Live At Leads, le premier album live officiel des Who sorti en 1970, capture avec précision la chimie ardente du groupe, exécutée précocement, aromatisée de pure fanfaronnade, de sueur, de bravoure et d’imprudence pour la rendre encore plus engageante. Longtemps considéré comme l’un des plus grands albums live jamais publiés, Live At Leeds a maintenant un peu de concurrence dans la longue liste des albums live des Who. Live At The Fillmore East 1968, enregistré en avril 1968 au Bill Graham’s Fillmore East à New York, précède Tommy d’un an et positionne les Who au précipice de l’une des époques les plus charnières du rock – lorsque les concerts se sont transformés de fêtes d’adolescents bouillonnants de filles prépubères hurlantes en expériences grisantes, stimulantes pour l’esprit et qui changent la vie.
La scène est devenue un lieu où les visions auditives étaient élaborées et réunies, souvent de manière spontanée et complètement à la volée. Tout le monde dans la salle – membres du public, promoteurs, managers, roadies, groupies, sécurité – regardait avec ferveur ce qui pouvait se passer ensuite. Comme le dit un article récent du Los Angeles Times, 1968 a été la « naissance du rock de scène » et les Who étaient, de l’avis général, en plein milieu de la révolution. Ils étaient déjà passés du Smother Brothers Comedy Hour à Monterey. Les frasques notoires des Who les ont fait remarquer ; leur ascension en tant que groupe chauffé à blanc et fondu avec des côtelettes leur a donné des ailes.
Mettez Live At The Fillmore East 1968 à côté de Live At Leeds, et vous remarquerez des différences inhérentes dans la façon dont le groupe aborde le matériel. Au Fillmore, tant le « Summertime Blues » d’Eddie Cochran que le « Shakin’ All Over » de Johnny Kidd, sans doute les reprises les plus omnipotentes des Who, sont plus décousus et plus lâches que leurs homologues de Leeds. L’ajout de deux autres chansons de Cochran – « My Way » et « C’mon Everybody » – adoucit l’ensemble roots du Fillmore.

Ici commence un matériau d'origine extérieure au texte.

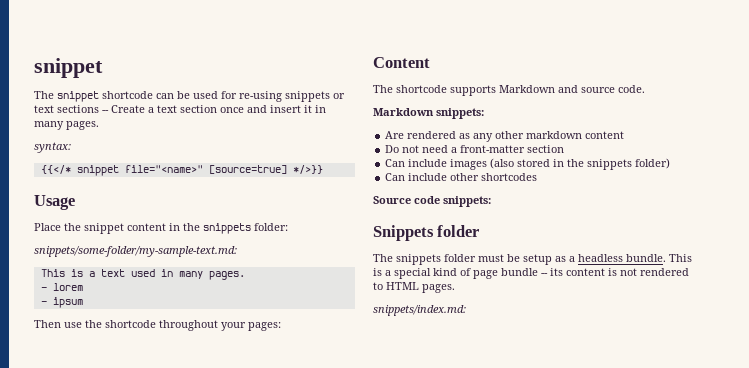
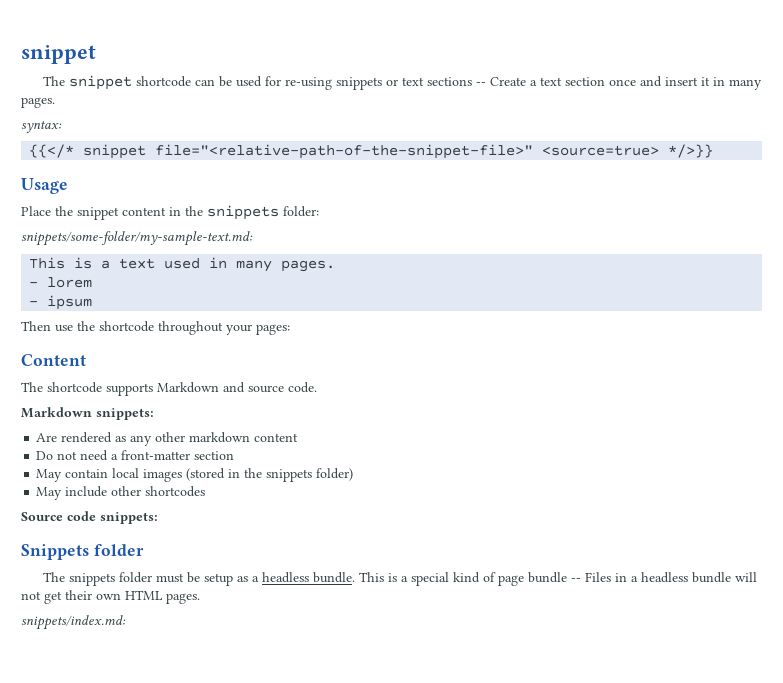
[124,165,287,174] file="<name>" [source=true] -> [155,144,660,159] file="<relative-path-of-the-snippet-file>" <source=true>
[385,158,551,170] Can include images (also stored -> [36,468,226,482] May contain local images (stored
[385,173,406,181] Can -> [36,487,63,500] May
[550,268,689,276] [373,282,383,290] its content is not rendered to -> [585,572,758,583] [21,590,121,604] Files in a headless bundle will not get their own

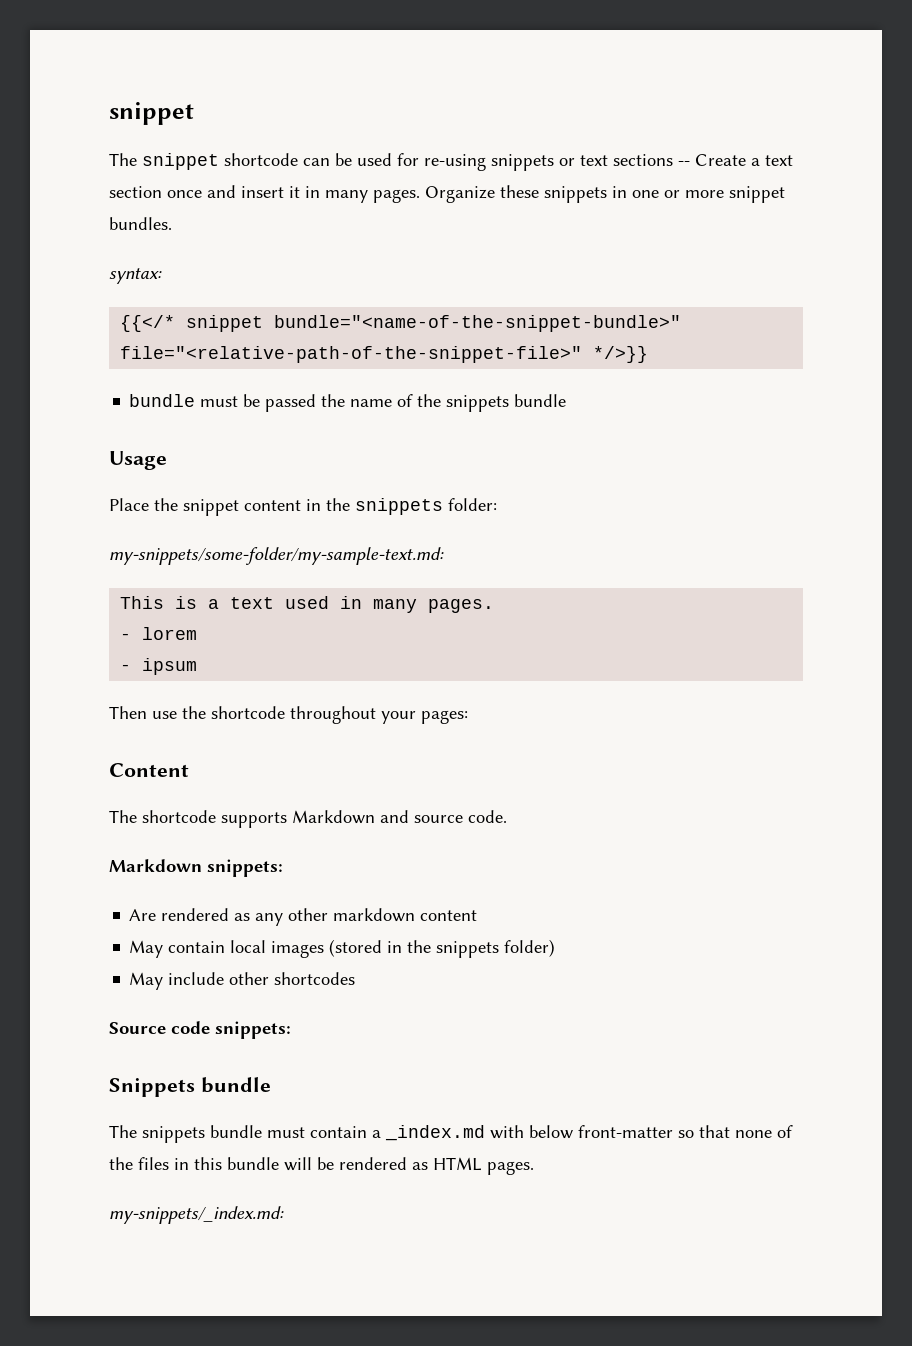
(55, 102) none -> [425,185,785,203] [109,217,172,230] Organize these snippets in one or more snippet bundles.
[155,144,660,159] file="<relative-path-of-the-snippet-file>" <source=true> -> [274,315,682,332] [120,346,583,363] bundle="<name-of-the-snippet-bundle>" file="<relative-path-of-the-snippet-file>"
(714, 151) none -> [129,394,567,412] // bundle must be passed the name of the snippets bundle
[21,231,253,246] snippets/some-folder/my-sample-text.md: -> [109,547,444,565] my-snippets/some-folder/my-sample-text.md:
[36,450,235,461] // Do not need a front-matter section -> (478, 915) none
[93,544,144,556] folder -> [200,1077,271,1093] bundle
[119,572,758,586] [21,590,121,604] folder must be setup as a headless bundle. This is a special kind of page bundle -- Files in a headless bundle will not get their own -> [210,1125,793,1141] [109,1157,428,1171] bundle must contain a _index.md with below front-matter so that none of the files in this bundle will be rendered as
[21,615,126,630] snippets/index.md: -> [109,1206,284,1224] my-snippets/_index.md:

Des évaluations similaires pourraient être appliquées à une grande partie du matériel sur cette sortie, car l’appétit des Who pour la candeur bombastique, à quatre sur le plancher, est au cœur du canon du groupe.
Les Who restent dans les limites pour un tarif plus simple comme « Little Billy », « I Can’t Explain », « I’m A Boy » et « Boris The Spider ». Sur « Relax », le groupe, en particulier le guitariste Pete Townshend, s’étire et improvise jusqu’au pont. Au lieu de faire appel à la vitesse ou à des artifices envoûtants, Townshend utilise la texture et le feedback sur une section rythmique grondante de John Entwistle et Keith Moon pour faire passer son message. L’approche des Who en matière de jam libre n’était pas aussi infusée de blues que Cream ou Hendrix, ni aussi béatifique que le Grateful Dead, mais elle sonnait juste et suffisamment profonde pour vous donner envie d’ingérer chaque nuance.
Ajoutant de la gravité, Townshend présente « A Quick One, While He’s Away » comme la « marque » du groupe et fait allusion à la façon dont les futurs disques des Who seraient présentés. À ce moment-là, il devient évident que le guitariste était déjà en train de reconstituer Tommy et qu’il avait beaucoup d’histoires à raconter. Sur Live At Leeds, des morceaux de Tommy ont été intégrés à une version de 15 minutes de « My Generation ». La version de 33 minutes sur Live At The Fillmore East 1968 est plus sale, plus brute, sans le coussin des autres chansons pour la prolonger. C’est le Who dans sa forme la plus viscérale, ouvrant la voie à d’autres changements de jeu comme Woodstock, Tommy et Live At Leeds. Les masses allaient apprendre ce que les gens entassés dans le Fillmore East pendant ces deux nuits qui ont suivi l’assassinat tragique de Martin Luther King, Jr. savaient déjà : les Who étaient l’un des plus grands groupes de rock and roll sur scène.